> What is needed
When you reach the line below that has "(520, 366) none -> [110,541,124,552] ☐", start returning lines exactly, and stop after the line that has "[417,596,553,615] be replaced"; skip the pictures.
Top of Source information
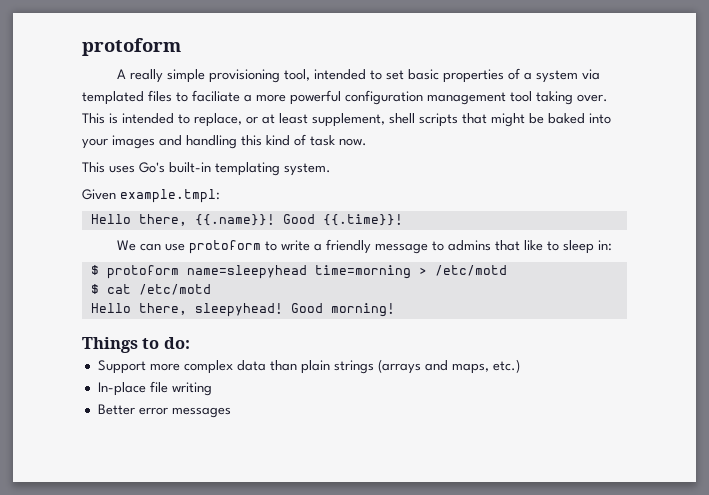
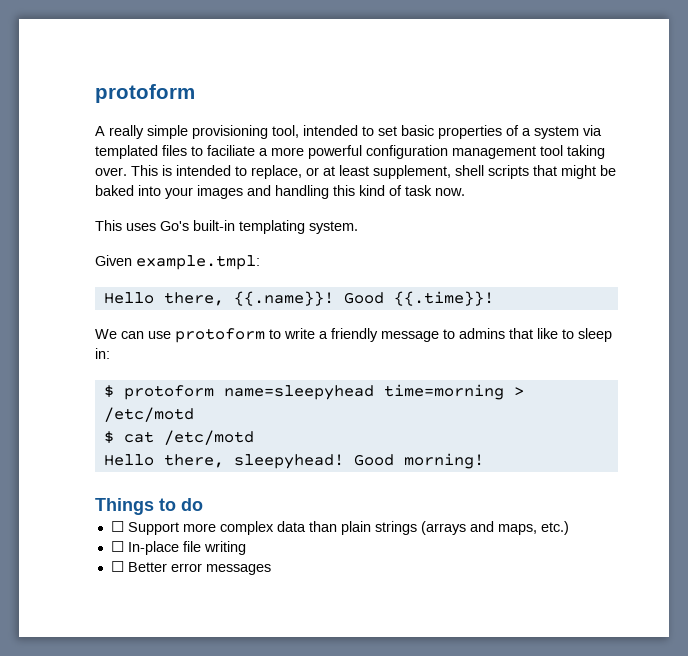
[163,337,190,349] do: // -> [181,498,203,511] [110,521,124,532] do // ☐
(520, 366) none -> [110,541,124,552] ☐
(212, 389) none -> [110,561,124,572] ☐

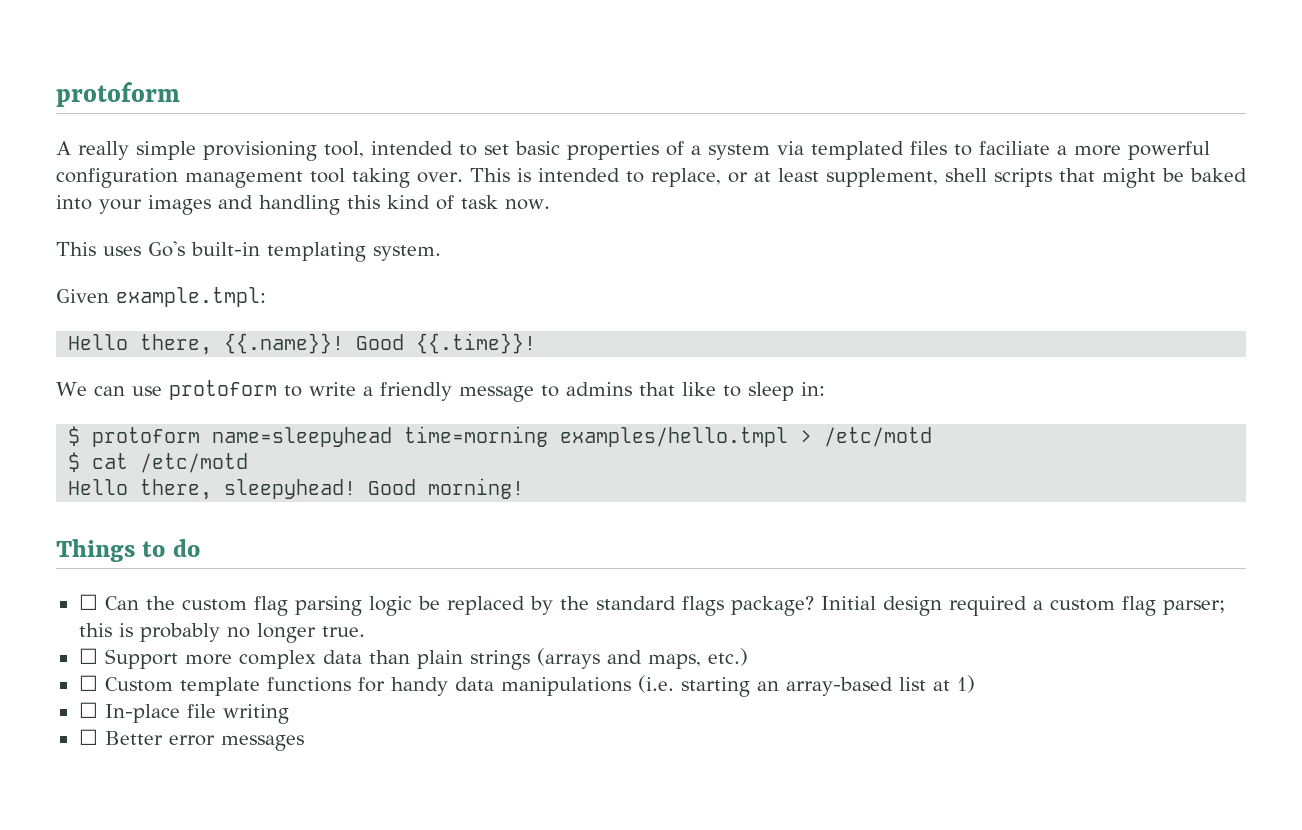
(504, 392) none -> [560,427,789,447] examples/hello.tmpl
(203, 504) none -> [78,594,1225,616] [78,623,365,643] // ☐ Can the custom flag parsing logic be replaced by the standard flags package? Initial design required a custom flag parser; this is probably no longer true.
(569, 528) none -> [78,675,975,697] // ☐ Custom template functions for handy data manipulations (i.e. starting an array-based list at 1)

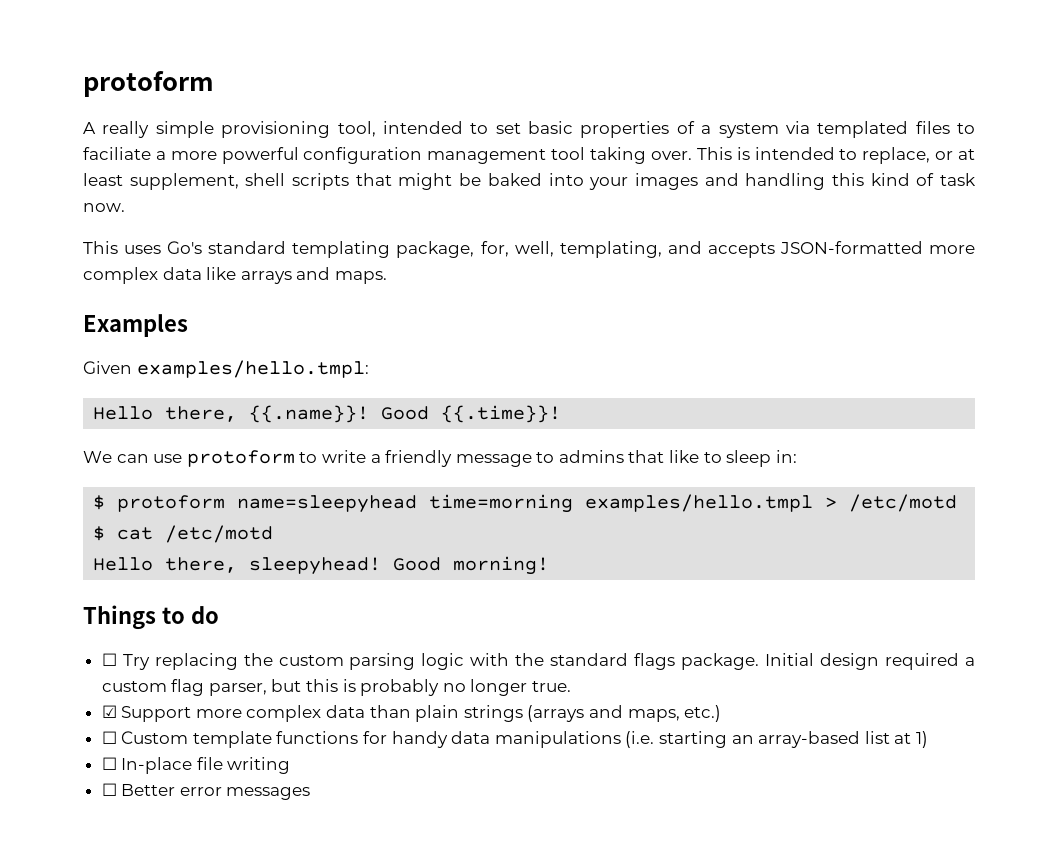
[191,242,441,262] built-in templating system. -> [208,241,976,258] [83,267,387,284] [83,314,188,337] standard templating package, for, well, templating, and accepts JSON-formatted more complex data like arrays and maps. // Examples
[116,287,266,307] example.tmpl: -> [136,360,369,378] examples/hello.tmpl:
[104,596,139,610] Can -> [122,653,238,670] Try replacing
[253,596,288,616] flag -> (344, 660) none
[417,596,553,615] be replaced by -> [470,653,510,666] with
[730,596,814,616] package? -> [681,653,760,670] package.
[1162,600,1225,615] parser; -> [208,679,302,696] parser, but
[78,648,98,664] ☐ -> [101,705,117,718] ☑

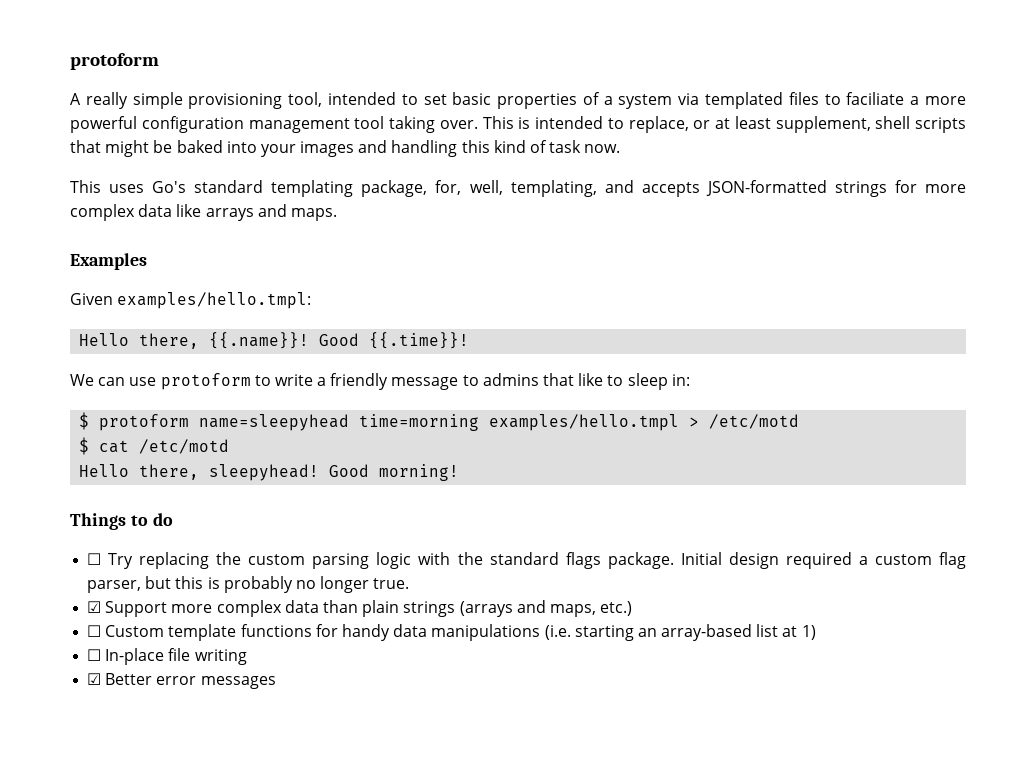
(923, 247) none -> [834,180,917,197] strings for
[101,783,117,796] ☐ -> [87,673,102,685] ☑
Bottom of Source information
> Answer
(520, 366) none -> [110,541,124,552] ☐
(212, 389) none -> [110,561,124,572] ☐

(504, 392) none -> [560,427,789,447] examples/hello.tmpl
(203, 504) none -> [78,594,1225,616] [78,623,365,643] // ☐ Can the custom flag parsing logic be replaced by the standard flags package? Initial design required a custom flag parser; this is probably no longer true.
(569, 528) none -> [78,675,975,697] // ☐ Custom template functions for handy data manipulations (i.e. starting an array-based list at 1)

[191,242,441,262] built-in templating system. -> [208,241,976,258] [83,267,387,284] [83,314,188,337] standard templating package, for, well, templating, and accepts JSON-formatted more complex data like arrays and maps. // Examples
[116,287,266,307] example.tmpl: -> [136,360,369,378] examples/hello.tmpl:
[104,596,139,610] Can -> [122,653,238,670] Try replacing
[253,596,288,616] flag -> (344, 660) none
[417,596,553,615] be replaced by -> [470,653,510,666] with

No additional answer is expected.